Using the credentials obtained from Spotify, we are going to complete the information from each album. We are going to do by searching the unique album ID for each input. With this ID, we are going to collect all the tracks for each album, and from each track, we are going to download the musical features (danceability, energy, loudness, speechiness, acousticness, instrumentalness, liveness, valence and tempo). I am going to compute the median of all tracks in each album to obtain the median album features.

To do so, we load the credential for the Spotify API, and import the `Spotipy` library, used to manage the API requests. In addition, in `enrich_functions.py`, there are stored functions to retrive the desired data, that were made for this specific project.

First of all, we initialize the Spotify API mangament system in python with `Spotipy` and loading the ID and secret token:

In [7]:
load_dotenv()
cid = os.getenv("SPOTIFY_ID")
secret = os.getenv("SPOTIFY_SECRET")
client_credentials_manager = SpotifyClientCredentials(client_id=cid, client_secret=secret)
spotify = spotipy.Spotify(client_credentials_manager=client_credentials_manager)
spotify

<spotipy.client.Spotify at 0x7ffa8053c250>

Now, to retrive the mentioned musical information from each album, we define a lambda function that uses the user made function `get_album_features_median`, whose inputs are the Spotify API client (`spotify`) and the string of the album name. 

In [8]:
features_median = lambda x: get_album_features_median(spotify,x)

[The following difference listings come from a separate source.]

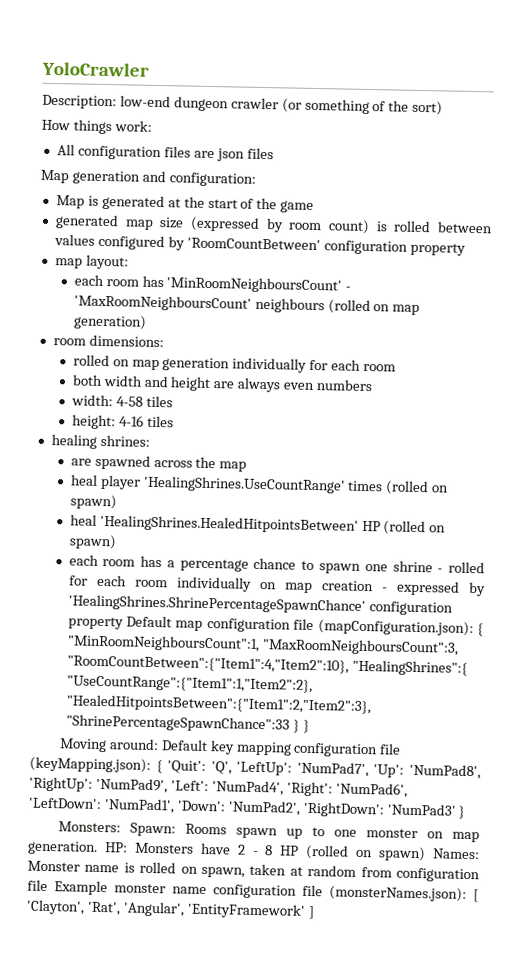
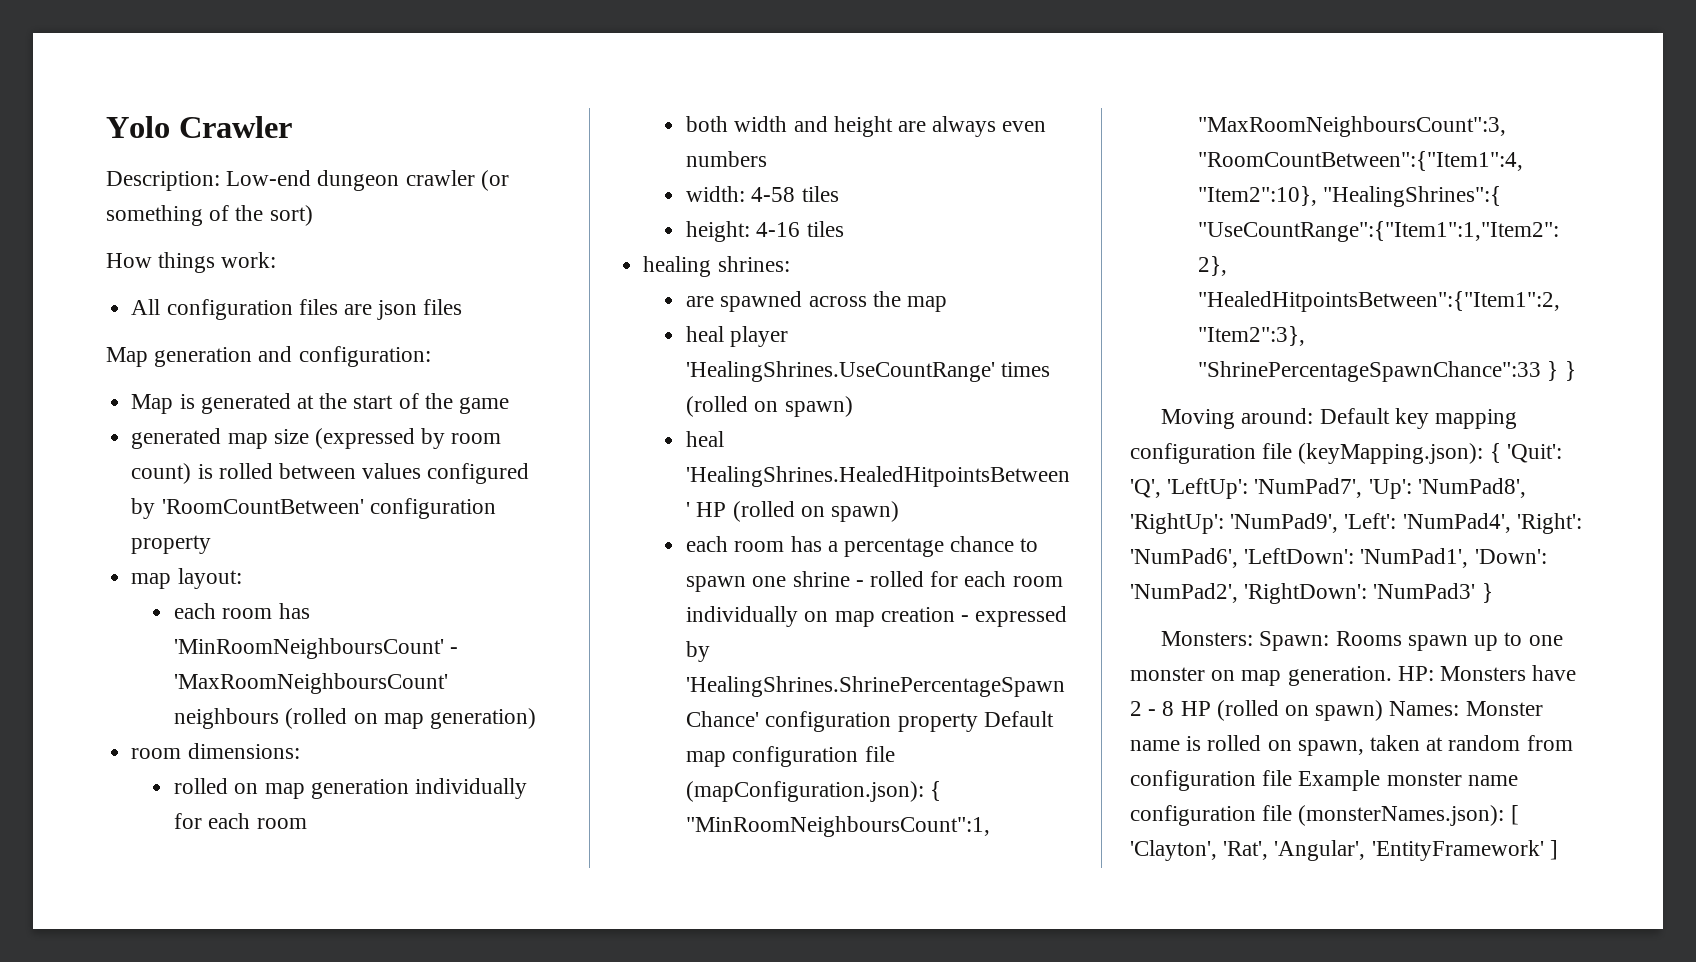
[41,61,150,77] YoloCrawler -> [106,116,292,138] Yolo Crawler
[119,95,171,108] low-end -> [226,170,312,186] Low-end

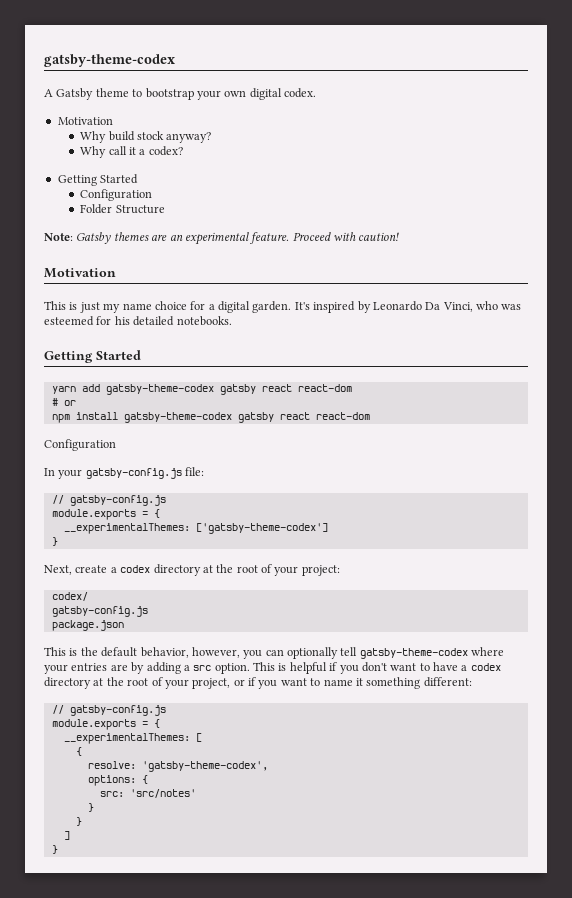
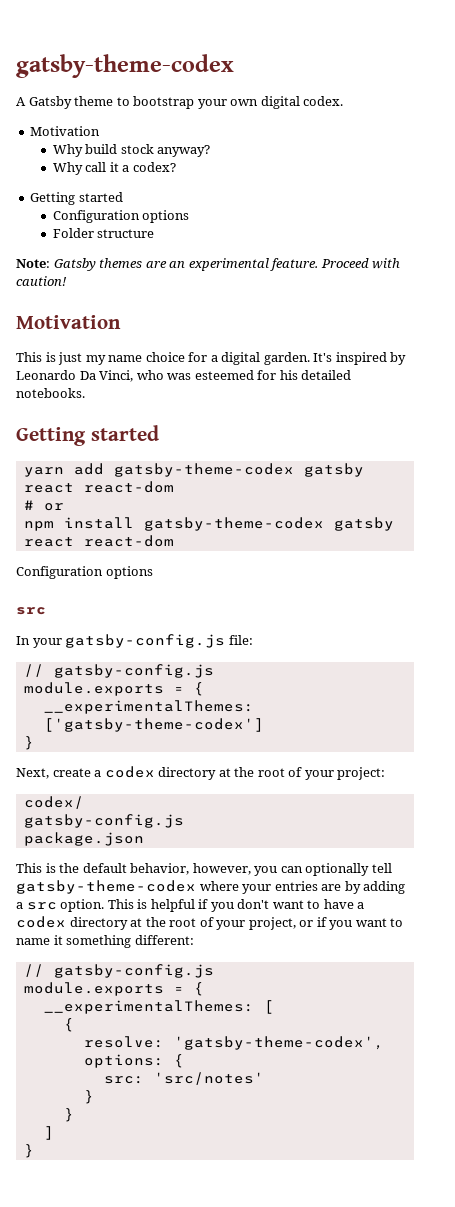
[100,174,139,184] [80,189,153,201] Started // Configuration -> [78,192,123,202] [52,210,190,223] started // Configuration options
[115,205,165,214] Structure -> [97,229,155,238] structure
[96,350,141,360] Started -> [90,425,159,441] started
(116, 445) none -> [105,566,153,579] [16,607,46,615] options // src

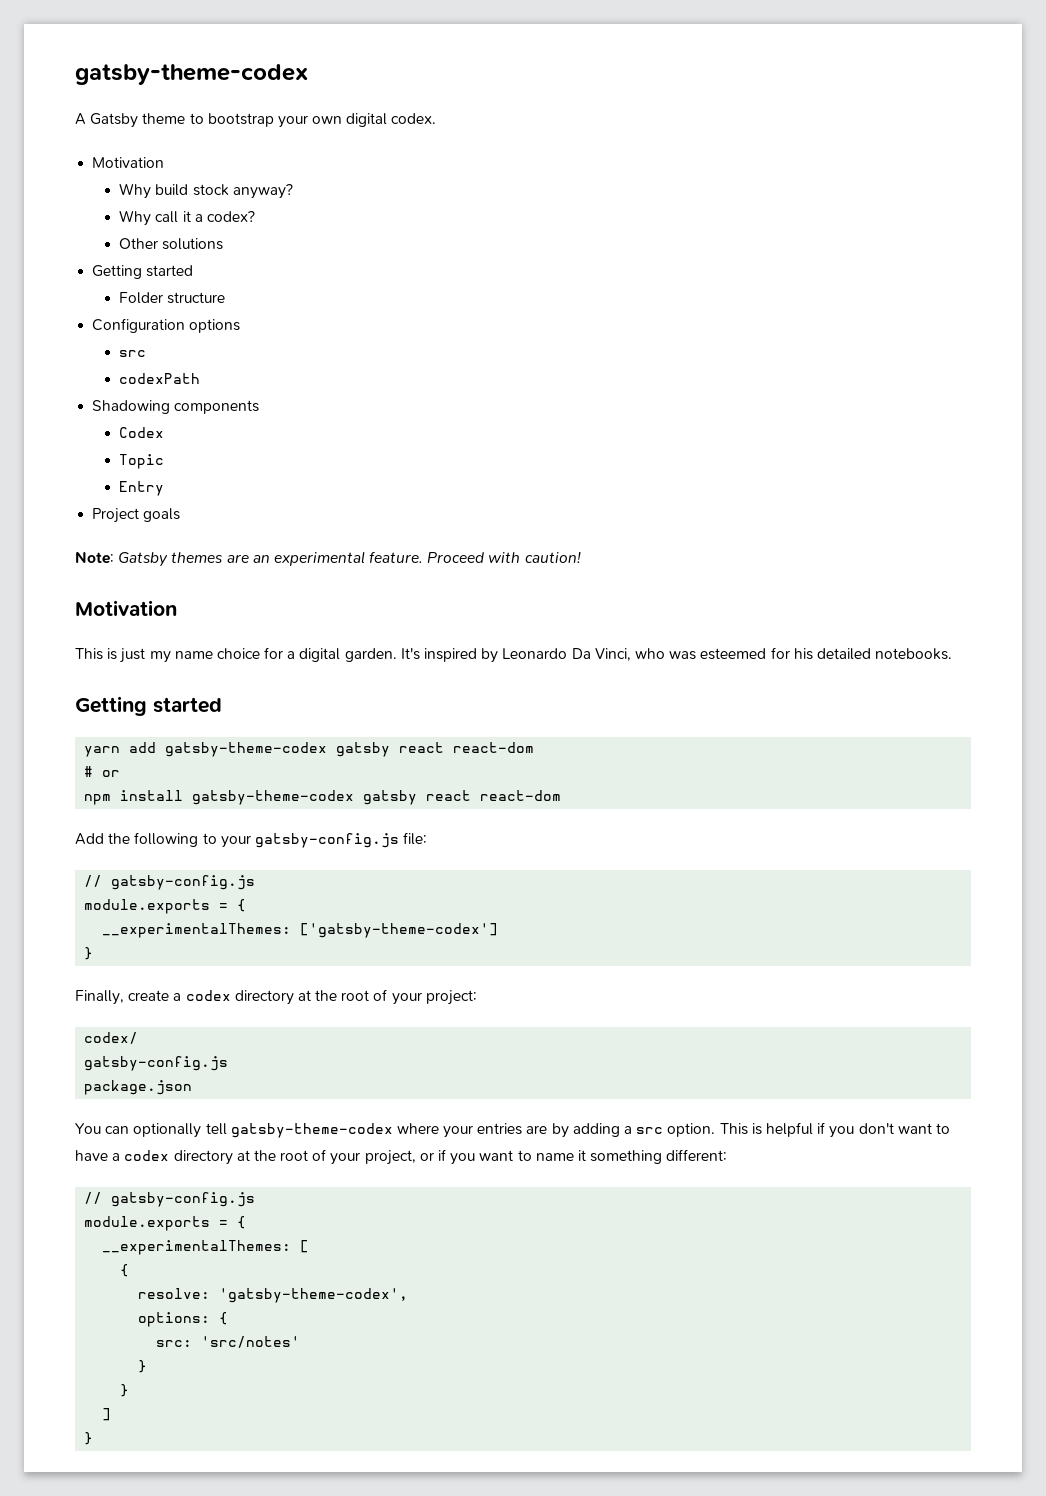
[30,192,123,205] [52,210,190,223] [52,228,155,238] // Getting started // Configuration options // Folder structure -> [119,238,224,250] [92,265,194,279] [119,292,226,304] [92,318,241,333] [119,350,147,357] [119,373,201,384] [92,400,260,414] [119,427,165,438] [119,454,165,469] [119,481,165,496] [92,508,181,523] // Other solutions // Getting started // Folder structure // Configuration options // src // codexPath // Shadowing components // Codex // Topic // Entry // Project goals
[16,566,153,579] [16,607,46,615] [16,636,30,645] Configuration options // src // In -> [75,832,217,847] Add the following to
[16,768,49,779] Next, -> [75,990,124,1005] Finally,
[16,863,278,876] This is the default behavior, however, you -> [75,1123,101,1134] You

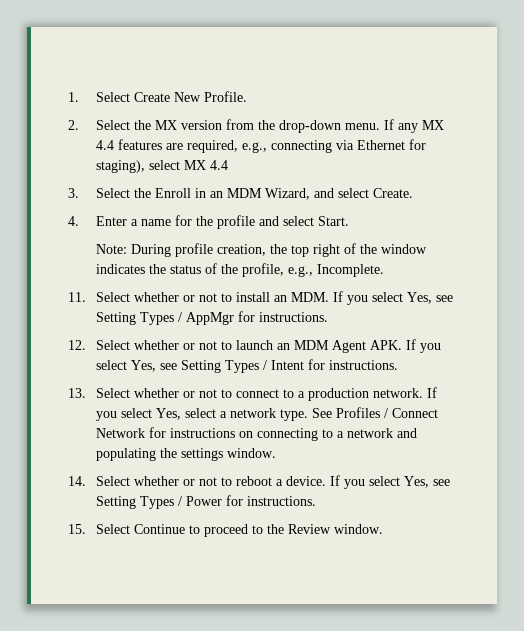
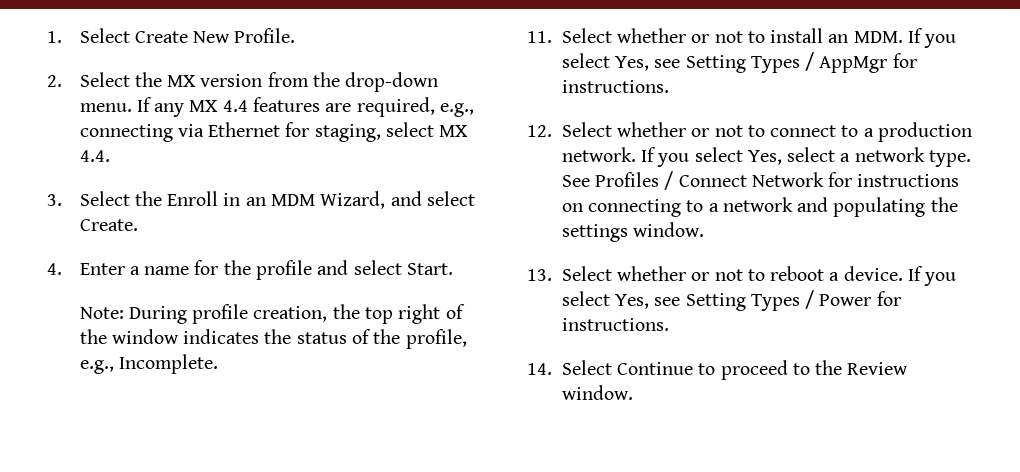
[95,160,145,173] staging), -> [314,124,381,142] staging,
[209,160,228,170] 4.4 -> [79,150,110,162] 4.4.
[235,339,441,353] [95,359,398,373] [68,388,232,398] launch an MDM Agent APK. If you select Yes, see Setting Types / Intent for instructions. // 13. Select whether or not to -> (765, 131) none
[68,476,86,486] 14. -> [527,269,552,281] 13.
[68,524,86,534] 15. -> [527,363,552,375] 14.

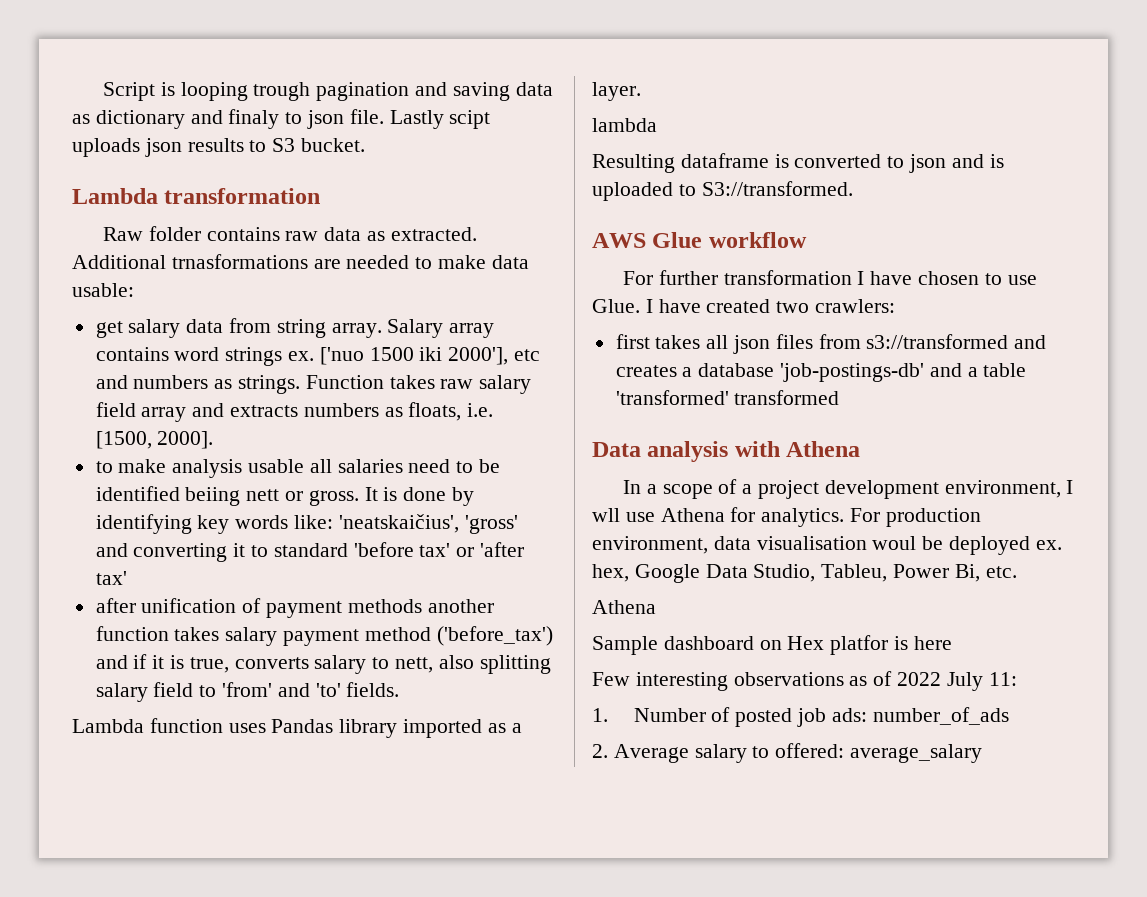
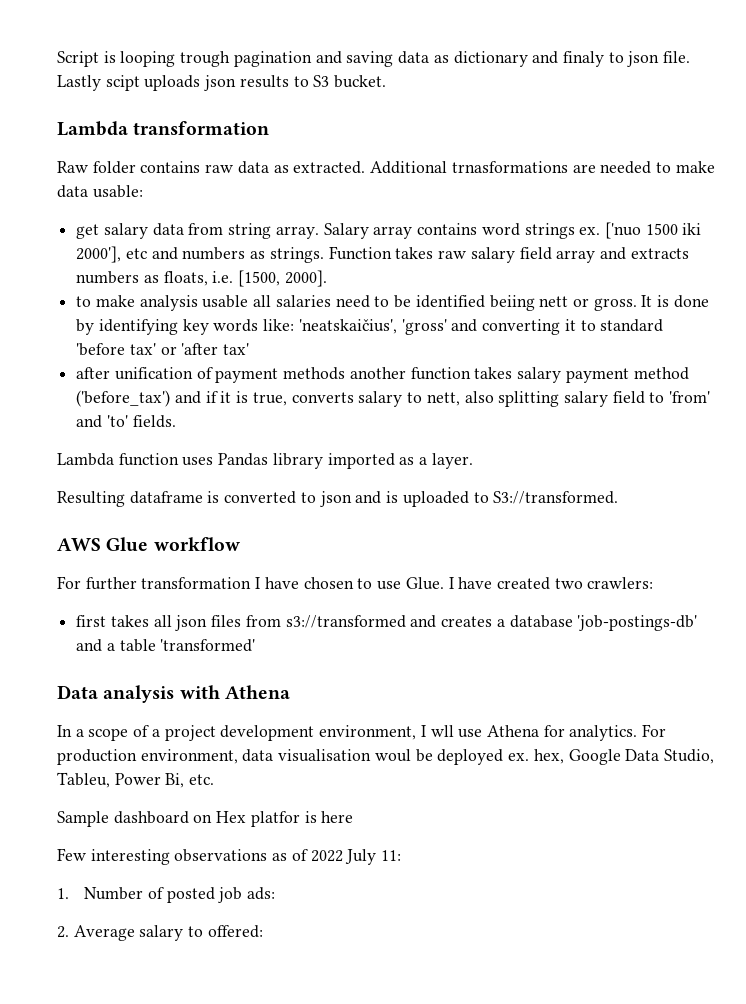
[592,118,657,132] // lambda -> (473, 461) none
[734,390,840,405] transformed -> (256, 645) none
[592,600,656,614] // Athena -> (215, 779) none
[872,707,1009,725] number_of_ads -> (276, 893) none
[850,744,983,763] average_salary -> (263, 931) none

We apply this function to the column album, that stores the name of each album.

In [9]:
top500_raw["features"]=top500_raw["album"].apply(features_median)

Lastly, this funtion output is a dictionary with the median values of danceability, energy, loudness, speechiness, acousticness, instrumentalness, liveness, valence and tempo for each album.

For working better with this data, we add a column for each feature using the Pandas command `concat`.

In [10]:
top500_raw=pd.concat([top500_raw, top500_raw["features"].apply(pd.Series)], axis=1, sort=False)

## Completing the information using the Wikipedia API

Now we are going to complete even more the top 500 album dataset by looking at the Wikipedia web page monthly reads for each album and each artists in Spain. This will allow us to compare the curiosity about albums and artist information with the position in the top.

To do so, we defined a function in `enrich_functions.py` called `get_wiki_views`. This function output is the median monthly visits for a certain page in a range of time. The inputs are the Wikipedia language ("es" for Spain), the name of the Wikipedia article, the initial and ending year, month and days to compute the median monthly reads (we are goint to check it between 2019-10-01 and 2020-10-01).

We create a lambda funcion so the only input is the dersired album or artist, and we create a column with eac information using Pandas `apply`.

In [11]:
wiki= lambda x: get_wiki_views("es",x,2019,10,1,2020,10,1)
top500_raw["wiki_views_album"]=top500_raw["album"].apply(wiki)
top500_raw["wiki_views_artist"]=top500_raw["artist"].apply(wiki)

  return _methods._mean(a, axis=axis, dtype=dtype,


Finally, we store the clean dataset in a new file called `albumlist_clean.csv`. We are going to load this cleaned file in the data-analysis notebook to conduct the analysis of the dataset that we prepared in this notebook.

In [12]:
top500_raw.to_csv('../dataset/albumlist_clean.csv')